Let your answer be the line containing "Sabrina De Capitani di Vimercati" and every line below it to the end of the records, copied exactly.

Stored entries
━━━
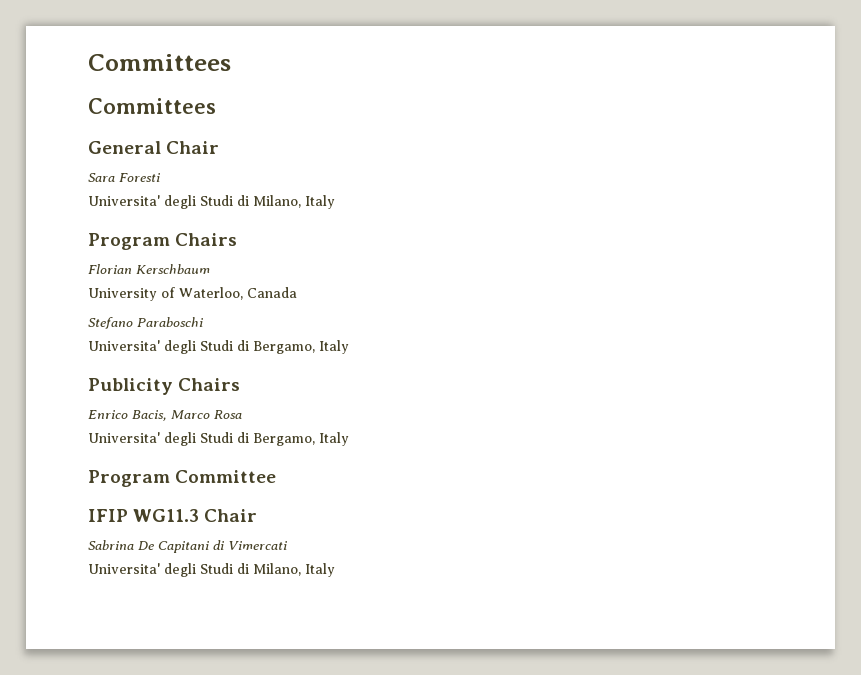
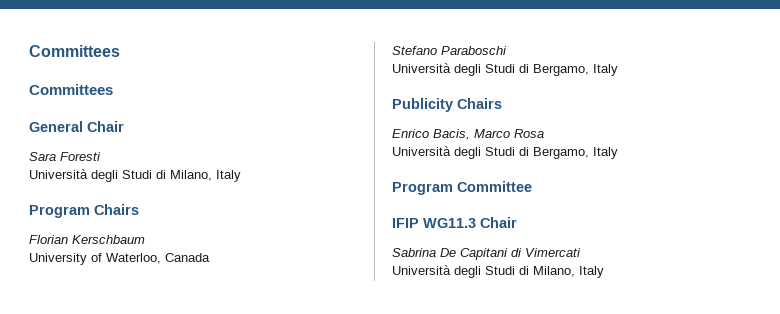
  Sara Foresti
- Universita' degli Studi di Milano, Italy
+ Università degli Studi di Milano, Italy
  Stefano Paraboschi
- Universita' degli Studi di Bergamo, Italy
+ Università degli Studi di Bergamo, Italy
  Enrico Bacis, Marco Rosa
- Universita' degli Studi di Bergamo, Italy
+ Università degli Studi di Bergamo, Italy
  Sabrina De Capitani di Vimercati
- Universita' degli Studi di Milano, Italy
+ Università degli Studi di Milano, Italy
━━━
The answer.
  Sabrina De Capitani di Vimercati
- Universita' degli Studi di Milano, Italy
+ Università degli Studi di Milano, Italy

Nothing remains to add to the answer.